WHAT YOU WILL DO: Retype the records exactly, including every line.

INPUT:
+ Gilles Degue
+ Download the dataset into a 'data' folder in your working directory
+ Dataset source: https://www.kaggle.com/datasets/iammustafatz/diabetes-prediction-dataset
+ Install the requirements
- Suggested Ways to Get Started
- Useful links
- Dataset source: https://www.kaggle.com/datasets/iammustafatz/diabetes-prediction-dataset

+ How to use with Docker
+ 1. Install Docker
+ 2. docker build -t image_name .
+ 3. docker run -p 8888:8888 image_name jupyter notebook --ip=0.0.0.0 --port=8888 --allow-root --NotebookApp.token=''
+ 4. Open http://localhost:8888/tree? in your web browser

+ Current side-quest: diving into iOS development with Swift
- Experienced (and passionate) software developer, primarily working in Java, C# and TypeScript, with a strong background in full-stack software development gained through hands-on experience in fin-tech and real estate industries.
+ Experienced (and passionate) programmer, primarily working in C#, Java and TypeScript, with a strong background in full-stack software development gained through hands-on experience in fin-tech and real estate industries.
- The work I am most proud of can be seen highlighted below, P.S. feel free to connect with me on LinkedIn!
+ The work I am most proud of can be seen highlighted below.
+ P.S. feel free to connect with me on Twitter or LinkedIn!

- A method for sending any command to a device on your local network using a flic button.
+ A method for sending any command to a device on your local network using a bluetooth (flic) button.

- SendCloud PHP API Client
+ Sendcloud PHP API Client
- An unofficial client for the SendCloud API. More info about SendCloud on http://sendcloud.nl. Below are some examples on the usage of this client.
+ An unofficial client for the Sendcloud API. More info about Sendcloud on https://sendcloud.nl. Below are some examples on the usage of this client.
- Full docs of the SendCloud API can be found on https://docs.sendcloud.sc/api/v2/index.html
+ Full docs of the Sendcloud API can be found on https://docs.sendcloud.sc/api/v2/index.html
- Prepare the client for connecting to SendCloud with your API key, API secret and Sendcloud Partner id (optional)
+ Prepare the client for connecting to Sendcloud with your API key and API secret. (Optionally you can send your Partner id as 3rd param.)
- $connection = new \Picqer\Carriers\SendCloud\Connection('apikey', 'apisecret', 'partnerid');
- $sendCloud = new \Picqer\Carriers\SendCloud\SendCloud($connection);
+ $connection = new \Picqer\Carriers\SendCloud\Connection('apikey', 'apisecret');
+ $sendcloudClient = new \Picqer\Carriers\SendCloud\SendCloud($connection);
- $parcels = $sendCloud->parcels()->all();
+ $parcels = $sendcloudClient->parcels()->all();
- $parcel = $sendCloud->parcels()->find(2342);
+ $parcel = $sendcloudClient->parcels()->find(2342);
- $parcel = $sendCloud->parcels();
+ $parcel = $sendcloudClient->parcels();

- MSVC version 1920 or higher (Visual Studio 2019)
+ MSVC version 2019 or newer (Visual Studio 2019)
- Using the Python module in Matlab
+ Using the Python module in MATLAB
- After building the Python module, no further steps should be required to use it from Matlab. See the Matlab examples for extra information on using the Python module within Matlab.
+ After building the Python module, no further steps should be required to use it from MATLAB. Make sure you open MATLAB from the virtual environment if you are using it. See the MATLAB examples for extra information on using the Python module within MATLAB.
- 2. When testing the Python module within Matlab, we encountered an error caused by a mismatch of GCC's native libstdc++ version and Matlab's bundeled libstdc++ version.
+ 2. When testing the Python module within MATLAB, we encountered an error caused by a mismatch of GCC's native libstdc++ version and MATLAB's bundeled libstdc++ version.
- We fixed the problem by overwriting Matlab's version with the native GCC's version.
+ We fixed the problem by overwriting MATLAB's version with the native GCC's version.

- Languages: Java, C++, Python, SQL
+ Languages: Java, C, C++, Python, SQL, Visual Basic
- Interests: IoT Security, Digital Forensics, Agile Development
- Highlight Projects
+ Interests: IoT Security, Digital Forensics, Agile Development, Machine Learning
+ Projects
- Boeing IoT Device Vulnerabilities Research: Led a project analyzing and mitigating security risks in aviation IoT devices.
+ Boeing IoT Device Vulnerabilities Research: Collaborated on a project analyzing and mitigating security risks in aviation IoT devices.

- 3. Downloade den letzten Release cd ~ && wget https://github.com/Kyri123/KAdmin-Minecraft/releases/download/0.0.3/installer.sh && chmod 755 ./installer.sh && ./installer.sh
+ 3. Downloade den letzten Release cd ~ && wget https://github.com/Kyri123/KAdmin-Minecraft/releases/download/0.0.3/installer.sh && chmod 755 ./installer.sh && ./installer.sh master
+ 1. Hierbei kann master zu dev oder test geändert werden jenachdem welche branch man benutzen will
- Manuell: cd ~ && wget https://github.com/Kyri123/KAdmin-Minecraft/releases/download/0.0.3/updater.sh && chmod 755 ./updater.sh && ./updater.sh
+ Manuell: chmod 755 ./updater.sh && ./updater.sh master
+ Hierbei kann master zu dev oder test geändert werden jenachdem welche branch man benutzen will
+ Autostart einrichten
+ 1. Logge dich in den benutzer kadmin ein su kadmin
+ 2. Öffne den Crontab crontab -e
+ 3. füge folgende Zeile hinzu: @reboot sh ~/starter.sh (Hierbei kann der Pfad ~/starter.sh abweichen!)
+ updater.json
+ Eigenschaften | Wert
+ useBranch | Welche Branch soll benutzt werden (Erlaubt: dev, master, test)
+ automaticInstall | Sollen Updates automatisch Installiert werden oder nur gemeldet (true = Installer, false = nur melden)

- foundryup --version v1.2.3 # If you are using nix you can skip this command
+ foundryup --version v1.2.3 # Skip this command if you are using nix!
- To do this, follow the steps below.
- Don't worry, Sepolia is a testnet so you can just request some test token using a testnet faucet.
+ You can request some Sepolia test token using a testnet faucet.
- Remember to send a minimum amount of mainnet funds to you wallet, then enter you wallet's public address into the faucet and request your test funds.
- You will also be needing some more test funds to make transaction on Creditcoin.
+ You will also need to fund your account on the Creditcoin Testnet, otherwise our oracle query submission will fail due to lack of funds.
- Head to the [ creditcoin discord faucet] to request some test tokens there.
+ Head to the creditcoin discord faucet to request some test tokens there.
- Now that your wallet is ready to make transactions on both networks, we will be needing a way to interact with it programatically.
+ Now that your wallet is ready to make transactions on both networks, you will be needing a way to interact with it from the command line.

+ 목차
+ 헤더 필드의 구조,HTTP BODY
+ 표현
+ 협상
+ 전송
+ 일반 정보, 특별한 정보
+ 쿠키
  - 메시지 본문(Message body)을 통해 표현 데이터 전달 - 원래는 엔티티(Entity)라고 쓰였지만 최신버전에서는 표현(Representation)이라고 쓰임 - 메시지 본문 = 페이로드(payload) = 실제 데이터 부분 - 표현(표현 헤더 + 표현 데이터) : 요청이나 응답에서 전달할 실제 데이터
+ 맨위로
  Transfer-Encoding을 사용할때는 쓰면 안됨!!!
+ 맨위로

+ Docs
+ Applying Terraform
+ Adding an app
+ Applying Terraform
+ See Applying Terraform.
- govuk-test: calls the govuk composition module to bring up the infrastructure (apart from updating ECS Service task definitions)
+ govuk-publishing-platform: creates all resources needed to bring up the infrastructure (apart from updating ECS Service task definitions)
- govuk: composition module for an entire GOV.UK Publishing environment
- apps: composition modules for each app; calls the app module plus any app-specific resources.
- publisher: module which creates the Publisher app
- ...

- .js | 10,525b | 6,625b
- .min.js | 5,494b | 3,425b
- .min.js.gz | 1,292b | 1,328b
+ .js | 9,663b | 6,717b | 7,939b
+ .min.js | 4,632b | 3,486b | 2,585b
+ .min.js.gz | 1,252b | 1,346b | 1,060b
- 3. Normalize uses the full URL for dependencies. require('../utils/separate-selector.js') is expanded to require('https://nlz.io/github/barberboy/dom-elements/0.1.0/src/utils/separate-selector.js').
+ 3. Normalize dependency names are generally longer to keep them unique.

ANSWER TO THIS PROBLEM:
+ Gilles Degue
+ Download the dataset into a 'data' folder in your working directory
+ Dataset source: https://www.kaggle.com/datasets/iammustafatz/diabetes-prediction-dataset
+ Install the requirements
- Suggested Ways to Get Started
- Useful links
- Dataset source: https://www.kaggle.com/datasets/iammustafatz/diabetes-prediction-dataset

+ How to use with Docker
+ 1. Install Docker
+ 2. docker build -t image_name .
+ 3. docker run -p 8888:8888 image_name jupyter notebook --ip=0.0.0.0 --port=8888 --allow-root --NotebookApp.token=''
+ 4. Open http://localhost:8888/tree? in your web browser

+ Current side-quest: diving into iOS development with Swift
- Experienced (and passionate) software developer, primarily working in Java, C# and TypeScript, with a strong background in full-stack software development gained through hands-on experience in fin-tech and real estate industries.
+ Experienced (and passionate) programmer, primarily working in C#, Java and TypeScript, with a strong background in full-stack software development gained through hands-on experience in fin-tech and real estate industries.
- The work I am most proud of can be seen highlighted below, P.S. feel free to connect with me on LinkedIn!
+ The work I am most proud of can be seen highlighted below.
+ P.S. feel free to connect with me on Twitter or LinkedIn!

- A method for sending any command to a device on your local network using a flic button.
+ A method for sending any command to a device on your local network using a bluetooth (flic) button.

- SendCloud PHP API Client
+ Sendcloud PHP API Client
- An unofficial client for the SendCloud API. More info about SendCloud on http://sendcloud.nl. Below are some examples on the usage of this client.
+ An unofficial client for the Sendcloud API. More info about Sendcloud on https://sendcloud.nl. Below are some examples on the usage of this client.
- Full docs of the SendCloud API can be found on https://docs.sendcloud.sc/api/v2/index.html
+ Full docs of the Sendcloud API can be found on https://docs.sendcloud.sc/api/v2/index.html
- Prepare the client for connecting to SendCloud with your API key, API secret and Sendcloud Partner id (optional)
+ Prepare the client for connecting to Sendcloud with your API key and API secret. (Optionally you can send your Partner id as 3rd param.)
- $connection = new \Picqer\Carriers\SendCloud\Connection('apikey', 'apisecret', 'partnerid');
- $sendCloud = new \Picqer\Carriers\SendCloud\SendCloud($connection);
+ $connection = new \Picqer\Carriers\SendCloud\Connection('apikey', 'apisecret');
+ $sendcloudClient = new \Picqer\Carriers\SendCloud\SendCloud($connection);
- $parcels = $sendCloud->parcels()->all();
+ $parcels = $sendcloudClient->parcels()->all();
- $parcel = $sendCloud->parcels()->find(2342);
+ $parcel = $sendcloudClient->parcels()->find(2342);
- $parcel = $sendCloud->parcels();
+ $parcel = $sendcloudClient->parcels();

- MSVC version 1920 or higher (Visual Studio 2019)
+ MSVC version 2019 or newer (Visual Studio 2019)
- Using the Python module in Matlab
+ Using the Python module in MATLAB
- After building the Python module, no further steps should be required to use it from Matlab. See the Matlab examples for extra information on using the Python module within Matlab.
+ After building the Python module, no further steps should be required to use it from MATLAB. Make sure you open MATLAB from the virtual environment if you are using it. See the MATLAB examples for extra information on using the Python module within MATLAB.
- 2. When testing the Python module within Matlab, we encountered an error caused by a mismatch of GCC's native libstdc++ version and Matlab's bundeled libstdc++ version.
+ 2. When testing the Python module within MATLAB, we encountered an error caused by a mismatch of GCC's native libstdc++ version and MATLAB's bundeled libstdc++ version.
- We fixed the problem by overwriting Matlab's version with the native GCC's version.
+ We fixed the problem by overwriting MATLAB's version with the native GCC's version.

- Languages: Java, C++, Python, SQL
+ Languages: Java, C, C++, Python, SQL, Visual Basic
- Interests: IoT Security, Digital Forensics, Agile Development
- Highlight Projects
+ Interests: IoT Security, Digital Forensics, Agile Development, Machine Learning
+ Projects
- Boeing IoT Device Vulnerabilities Research: Led a project analyzing and mitigating security risks in aviation IoT devices.
+ Boeing IoT Device Vulnerabilities Research: Collaborated on a project analyzing and mitigating security risks in aviation IoT devices.

- 3. Downloade den letzten Release cd ~ && wget https://github.com/Kyri123/KAdmin-Minecraft/releases/download/0.0.3/installer.sh && chmod 755 ./installer.sh && ./installer.sh
+ 3. Downloade den letzten Release cd ~ && wget https://github.com/Kyri123/KAdmin-Minecraft/releases/download/0.0.3/installer.sh && chmod 755 ./installer.sh && ./installer.sh master
+ 1. Hierbei kann master zu dev oder test geändert werden jenachdem welche branch man benutzen will
- Manuell: cd ~ && wget https://github.com/Kyri123/KAdmin-Minecraft/releases/download/0.0.3/updater.sh && chmod 755 ./updater.sh && ./updater.sh
+ Manuell: chmod 755 ./updater.sh && ./updater.sh master
+ Hierbei kann master zu dev oder test geändert werden jenachdem welche branch man benutzen will
+ Autostart einrichten
+ 1. Logge dich in den benutzer kadmin ein su kadmin
+ 2. Öffne den Crontab crontab -e
+ 3. füge folgende Zeile hinzu: @reboot sh ~/starter.sh (Hierbei kann der Pfad ~/starter.sh abweichen!)
+ updater.json
+ Eigenschaften | Wert
+ useBranch | Welche Branch soll benutzt werden (Erlaubt: dev, master, test)
+ automaticInstall | Sollen Updates automatisch Installiert werden oder nur gemeldet (true = Installer, false = nur melden)

- foundryup --version v1.2.3 # If you are using nix you can skip this command
+ foundryup --version v1.2.3 # Skip this command if you are using nix!
- To do this, follow the steps below.
- Don't worry, Sepolia is a testnet so you can just request some test token using a testnet faucet.
+ You can request some Sepolia test token using a testnet faucet.
- Remember to send a minimum amount of mainnet funds to you wallet, then enter you wallet's public address into the faucet and request your test funds.
- You will also be needing some more test funds to make transaction on Creditcoin.
+ You will also need to fund your account on the Creditcoin Testnet, otherwise our oracle query submission will fail due to lack of funds.
- Head to the [ creditcoin discord faucet] to request some test tokens there.
+ Head to the creditcoin discord faucet to request some test tokens there.
- Now that your wallet is ready to make transactions on both networks, we will be needing a way to interact with it programatically.
+ Now that your wallet is ready to make transactions on both networks, you will be needing a way to interact with it from the command line.

+ 목차
+ 헤더 필드의 구조,HTTP BODY
+ 표현
+ 협상
+ 전송
+ 일반 정보, 특별한 정보
+ 쿠키
  - 메시지 본문(Message body)을 통해 표현 데이터 전달 - 원래는 엔티티(Entity)라고 쓰였지만 최신버전에서는 표현(Representation)이라고 쓰임 - 메시지 본문 = 페이로드(payload) = 실제 데이터 부분 - 표현(표현 헤더 + 표현 데이터) : 요청이나 응답에서 전달할 실제 데이터
+ 맨위로
  Transfer-Encoding을 사용할때는 쓰면 안됨!!!
+ 맨위로

+ Docs
+ Applying Terraform
+ Adding an app
+ Applying Terraform
+ See Applying Terraform.
- govuk-test: calls the govuk composition module to bring up the infrastructure (apart from updating ECS Service task definitions)
+ govuk-publishing-platform: creates all resources needed to bring up the infrastructure (apart from updating ECS Service task definitions)
- govuk: composition module for an entire GOV.UK Publishing environment
- apps: composition modules for each app; calls the app module plus any app-specific resources.
- publisher: module which creates the Publisher app
- ...

- .js | 10,525b | 6,625b
- .min.js | 5,494b | 3,425b
- .min.js.gz | 1,292b | 1,328b
+ .js | 9,663b | 6,717b | 7,939b
+ .min.js | 4,632b | 3,486b | 2,585b
+ .min.js.gz | 1,252b | 1,346b | 1,060b
- 3. Normalize uses the full URL for dependencies. require('../utils/separate-selector.js') is expanded to require('https://nlz.io/github/barberboy/dom-elements/0.1.0/src/utils/separate-selector.js').
+ 3. Normalize dependency names are generally longer to keep them unique.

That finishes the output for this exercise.